Briar didn’t think so. Ivo knew about Filby now, and she knew about Miles and Matilda. Briar’s need for vengeance had vanished, erased by other more important matters. She didn’t want to spend her life hating, or wasting her precious moments of happiness in dark thoughts. She had Ivo and their babe. Out of hatred she had found love, and it was enough.
Selfishly she didn’t want to think about her sister’s unhappiness. She didn’t want to begin imagining what pitfalls lay ahead.
Miles.
The name was like an ill omen. One day Ivo’s brother would appear and try to destroy all her happiness.
Jesu, let Ivo win.
If Ivo had been as unscrupulous and evil as Miles, then he would easily win, but he was not like that. Of course, if he was another like Miles, then Briar would not love him so dearly.
But Briar didn’t want to think beyond tomorrow, her wedding day. She opened her eyes wide into the darkness: Tomorrow, when she would wed Ivo, who had come into her life like a tempest, tossing and turning her about until she did not know up from down. Winning her over despite her own stubbornness.
She loved him.
And it felt as natural to her as breathing.
With a smile, Briar curled up and closed her eyes. Tomorrow would see her joined to Ivo before God and the law and Lord Radulf. But in her heart she knew she was already his.
Dawn was breaking over York on the day of Ivo and Briar’s wedding. Bleary-eyed and cold, the guards at Micklegate Bar looked up at the thunder of hooves approaching from the south. They kept watch day and night at the stout bar that gave entrance through York’s solid walls, and the punishment for dozing off on duty was banishment for a year and a day.
One of them shouted out a warning.
A large troop of men had appeared on the road. They were tough men who looked as if they had ridden far, and they carried a banner at their forefront, an azure banner with a sword upheld. Lord Radulf’s banner, the famous King’s Sword.
“Open up for Lord Radulf!”
The head guard frowned, standing firm. “Lord Radulf is already within.”
“We are here to join him. Open up for Lady Lily, wife of Lord Radulf!”
The guard blinked, uncertain, and then one of the riders urged their horse forward. It was a woman, heavily cloaked, but beneath the furs he caught a glimpse of her famous beauty. He bowed low, and then turned and shouted orders for the bar to be opened. Shortly afterward the cavalcade passed through into the city of York.
Radulf was dreaming.
He was at Crevitch, and it was summertime. The green fields stretched before him, and he rode his black horse, bare-chested beneath the sun. Lily sat before him, soft and warm, her laughter a balm for his soul. She looked up at him with her gray eyes, and he bent to kiss her, whispering, “My love...”

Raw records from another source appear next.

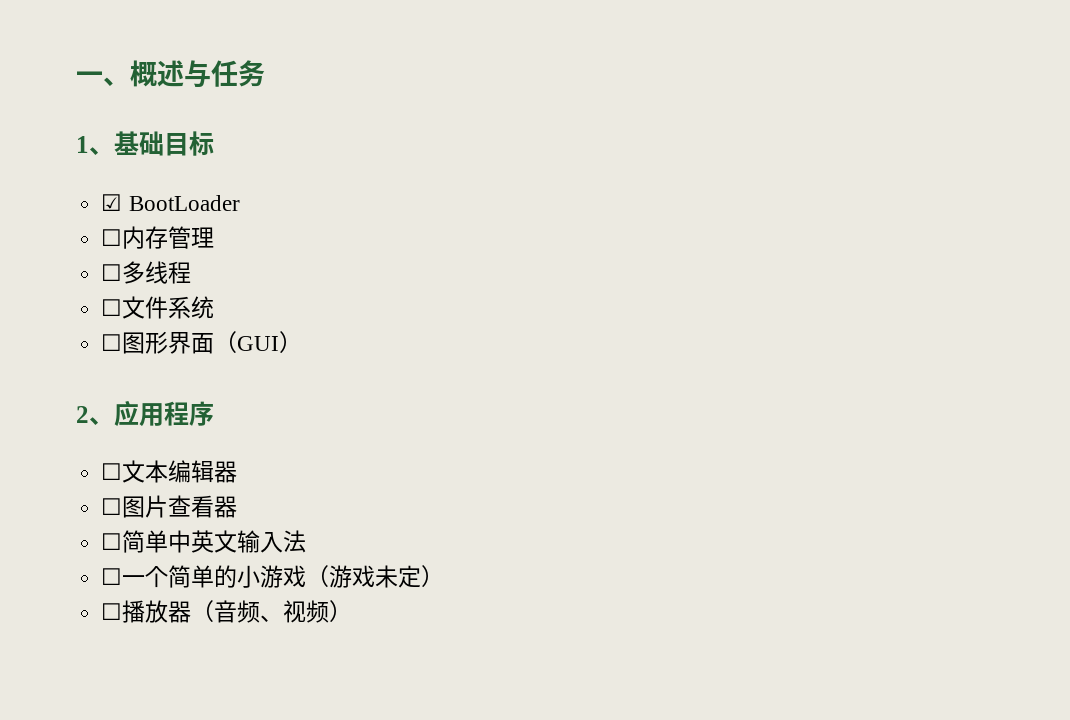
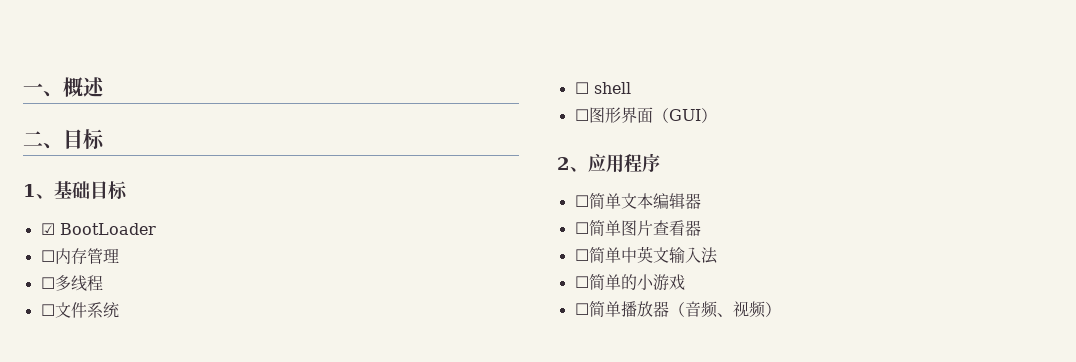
[184,60,265,88] 与任务 -> [23,129,105,150] // 二、目标
(215, 307) none -> [574,82,631,94] // ☐ shell
(123, 471) none -> [588,193,621,209] 简单
(123, 506) none -> [588,220,621,236] 简单
[122,566,169,588] 一个 -> (589, 282) none
[306,565,445,588] [101,603,123,620] （游戏未定） // ☐ -> [574,301,621,317] // ☐简单

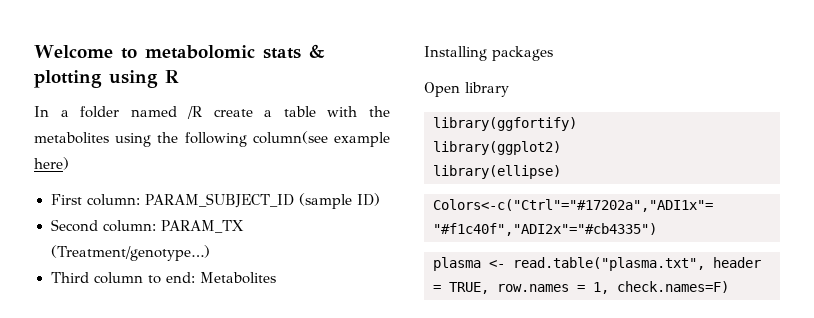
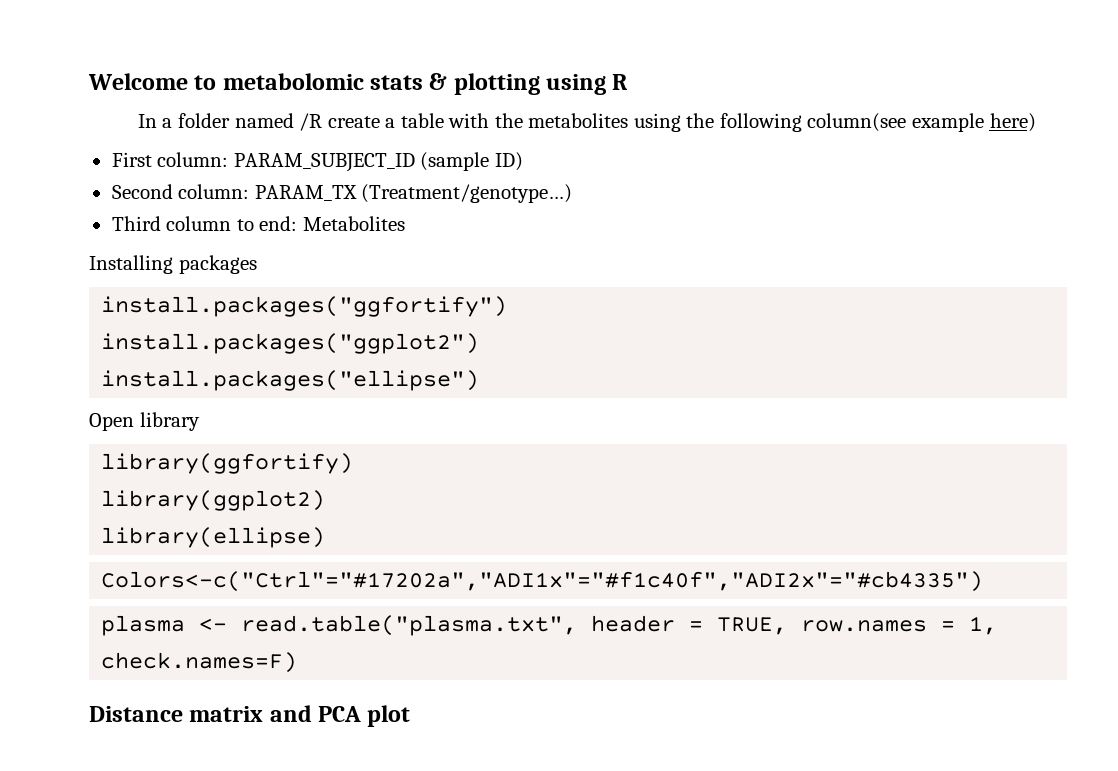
(553, 53) none -> [101,296,508,317] [101,333,480,354] [101,370,480,391] // install.packages("ggfortify") // install.packages("ggplot2") // install.packages("ellipse")
(729, 287) none -> [89,705,411,727] // Distance matrix and PCA plot

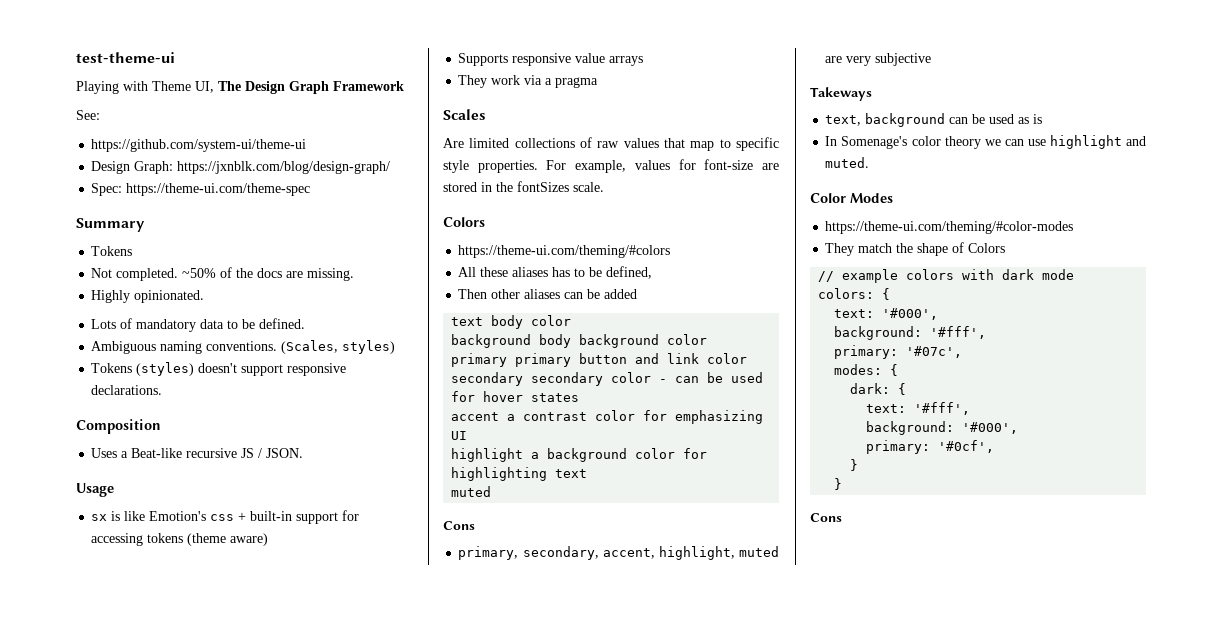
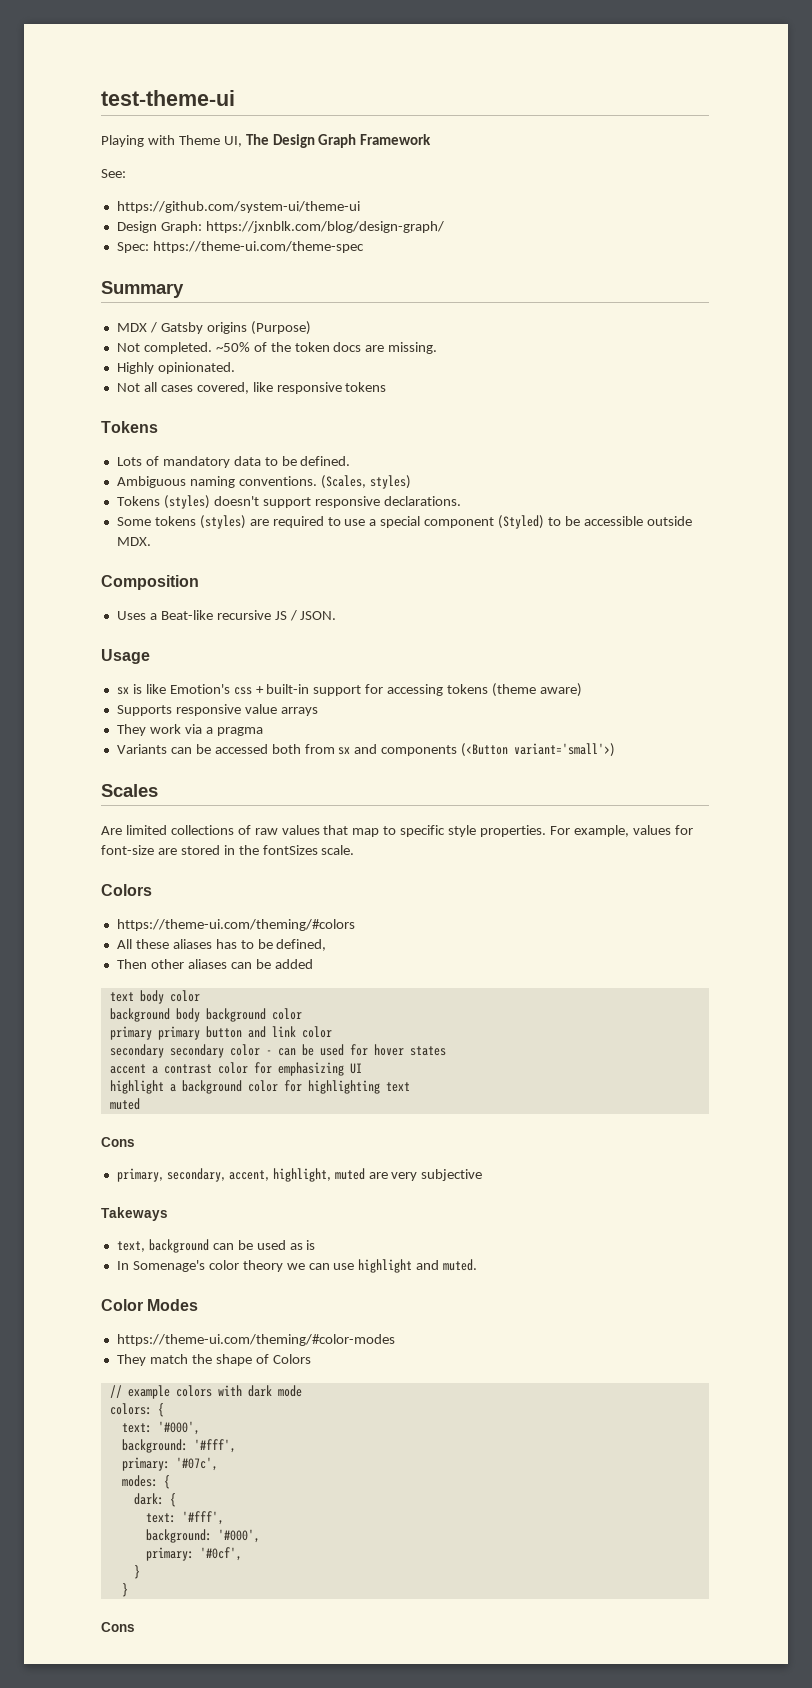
[91,246,133,256] Tokens -> [116,321,311,335] MDX / Gatsby origins (Purpose)
(254, 273) none -> [294,342,330,352] token
(205, 296) none -> [116,382,387,394] [101,421,158,433] // Not all cases covered, like responsive tokens // Tokens
(163, 390) none -> [116,515,692,529] [116,537,151,546] // Some tokens (styles) are required to use a special component (Styled) to be accessible outside MDX.
(599, 82) none -> [116,743,616,757] // Variants can be accessed both from sx and components (<Button variant='small'>)

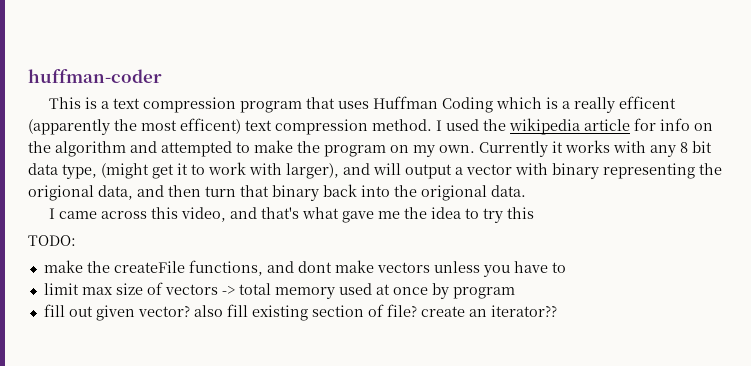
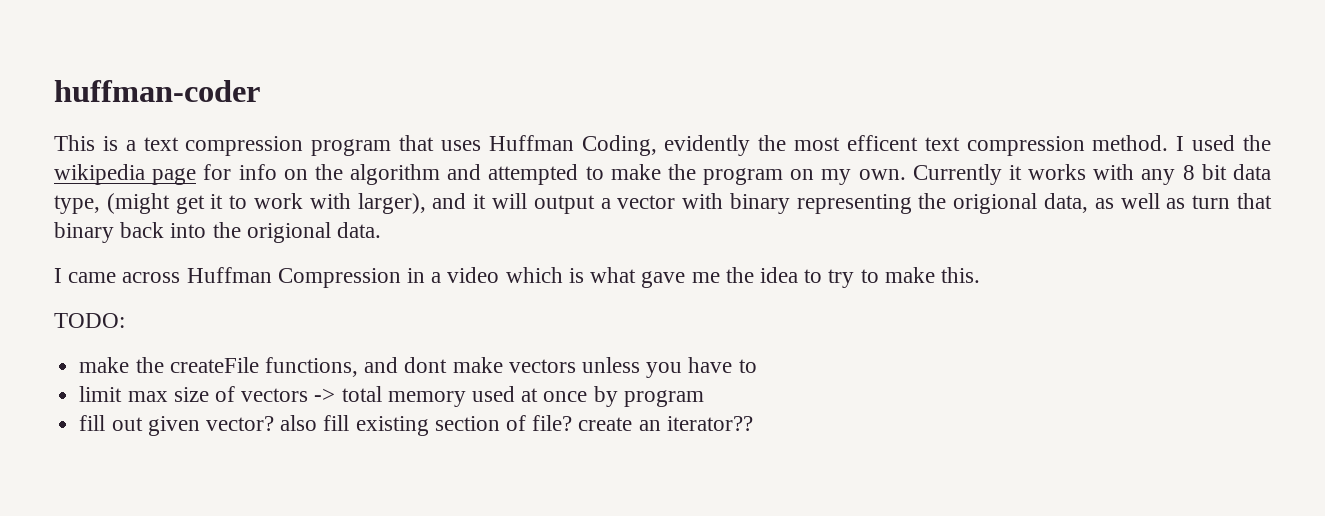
[441,96,676,113] [28,119,110,135] Coding which is a really efficent (apparently -> [581,135,751,156] Coding, evidently
[180,118,241,134] efficent) -> [846,135,918,151] efficent
[584,119,630,131] article -> [152,168,197,185] page
(370, 169) none -> [473,194,487,209] it
[137,185,201,197] and then -> [1094,193,1186,209] as well as
[150,207,299,222] this video, and that's -> [186,267,584,288] Huffman Compression in a video which is
[506,207,534,219] this -> [860,267,980,283] to make this.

And she promptly vanished into the chill York dawn.
Radulf awoke in his lonely bed and groaned miserably. Another dream. Another disappointment. When, when could he go home!
“My love?”
He opened his eyes. And she was there, leaning over him, her silver blond hair brushing his chest, her long fingers stroking his cheek. Gray eyes full of love, and sparkling with tears. The dream and reality suddenly merged, and Radulf sat up.
“You are real,” he managed hoarsely.
Lily laughed. “I am real, Radulf. I missed you so. I have come north to be with you, my love.”
“Mignonne,” he groaned, and took her into the shelter of his arms. “I have longed for you so.”
“Radulf,” she murmured, after a time. “Radulf! You are squashing me.”
He leaned back with a reluctant sigh, and she smoothed his rough cheek, her fingers tender.
“My lands? The rebels? Tell me what has happened.”
“All is well again, for now, but other matters have kept me here in the north. Ivo de Vessey’s brother, Miles, is on the loose and must be tethered, and Ivo is set to wed Richard Kenton’s daughter, Briar.”